L’Agence spatiale européenne (ESA) a également envoyé des satellites dans l’espace dans ce but. Copernicus, le premier satellite de cette flotte scientifique qui en compte aujourd’hui douze, a été lancé en 2014. Ces engins incarnent en quelque sorte nos agents secrets du climat dans l’espace et mesurent le niveau des mers, la fonte des glaces ainsi que la teneur en méthane et en CO2 de l’atmosphère.
Des données très complètes
Il est clair que les satellites ne représentent pas, en soi, la solution la plus respectueuse de l’environnement, puisqu’un lancement de fusée produit des gaz d’échappement qui restent dans l’atmosphère. Mais, si l’on fait une pesée des intérêts, on se rend vite compte que les avantages obtenus grâce aux données scientifiques qu’ils fournissent l’emportent.
En effet, les satellites sont capables de surveiller l’ensemble de la Terre en quelques jours et d’établir des séries de mesures très complètes. Depuis l’espace, il est ainsi possible de déterminer la hauteur du niveau de la mer au millimètre près.
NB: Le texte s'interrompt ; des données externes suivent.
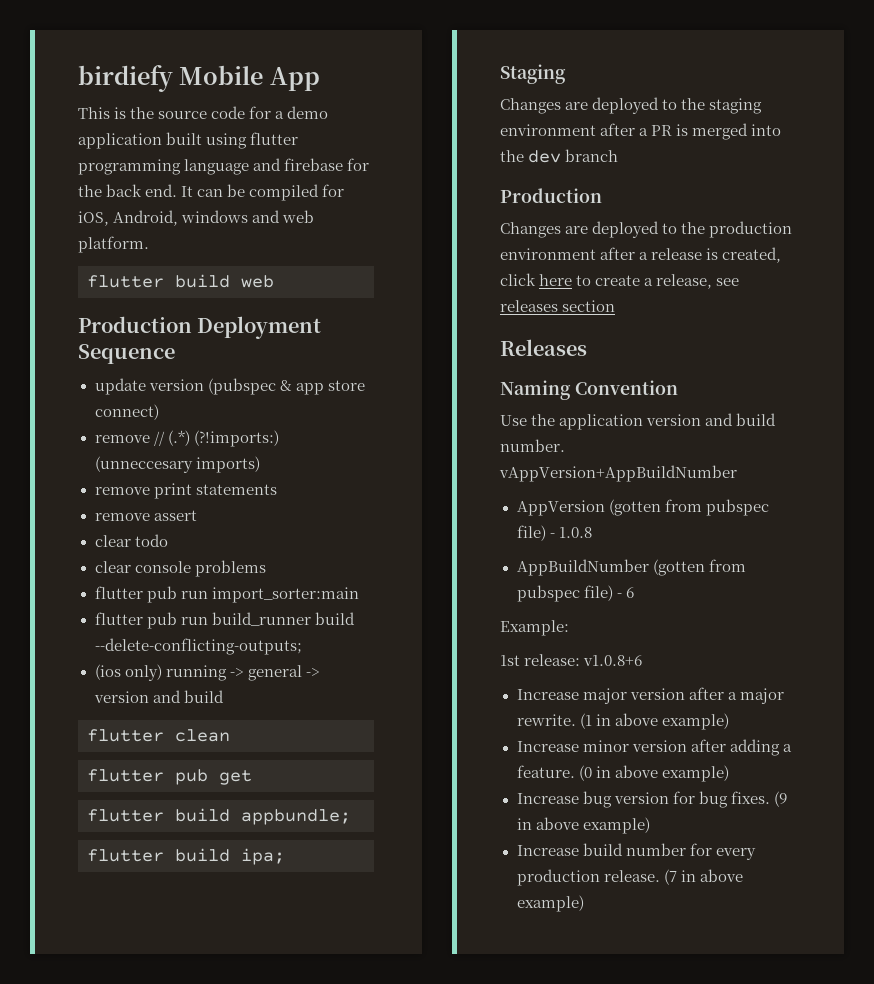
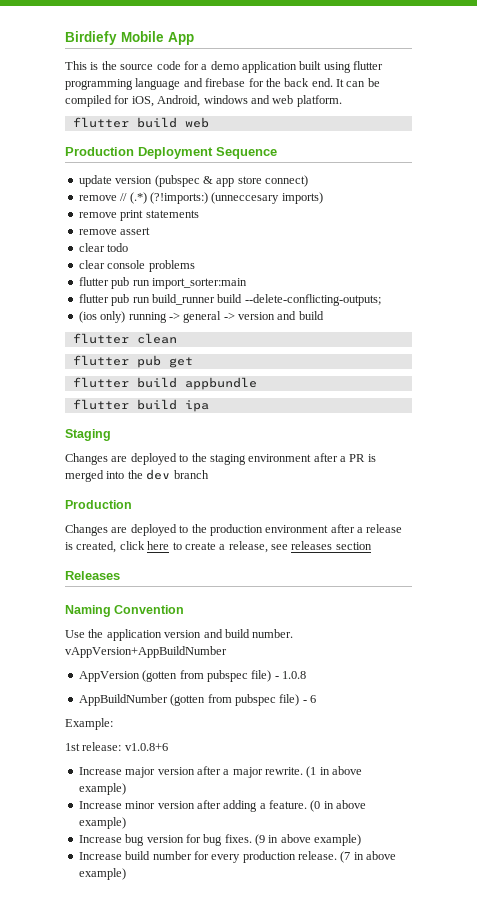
[78,65,173,92] birdiefy -> [65,31,117,45] Birdiefy
[241,809,351,825] [87,848,285,865] appbundle; // flutter build ipa; -> [184,377,257,390] [72,399,209,412] appbundle // flutter build ipa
Leur technique est également utilisée pour l’extension des masses de glace des glaciers et des calottes polaires, et permet ainsi d’observer avec précision la fonte des glaciers.
Laser, radar, accélération et réflexion
En raison du réchauffement de la planète, d’énormes masses de glace disparaissent chaque année. Pour calculer leur volume exact, les satellites mesurent la gravité terrestre. Le principe est le suivant: là où il y a plus de masse de glace, l’attraction est plus forte. Cette mesure est effectuée par deux satellites qui se suivent. Les corps célestes sont en effet accélérés par l’attraction terrestre – la distance changeante permet de calculer l’attraction.
Pour évaluer le niveau de la mer, en revanche, on utilise des satellites radar. Ceux-ci envoient un signal à la Terre et mesurent le temps de parcours de l’impulsion. Plus c’est rapide, plus le trajet est court – et plus le niveau de la mer est haut. De telles mesures sont effectuées régulièrement pendant des années. On obtient ainsi une image fiable du nombre de millimètres d’élévation du niveau de la mer année après année.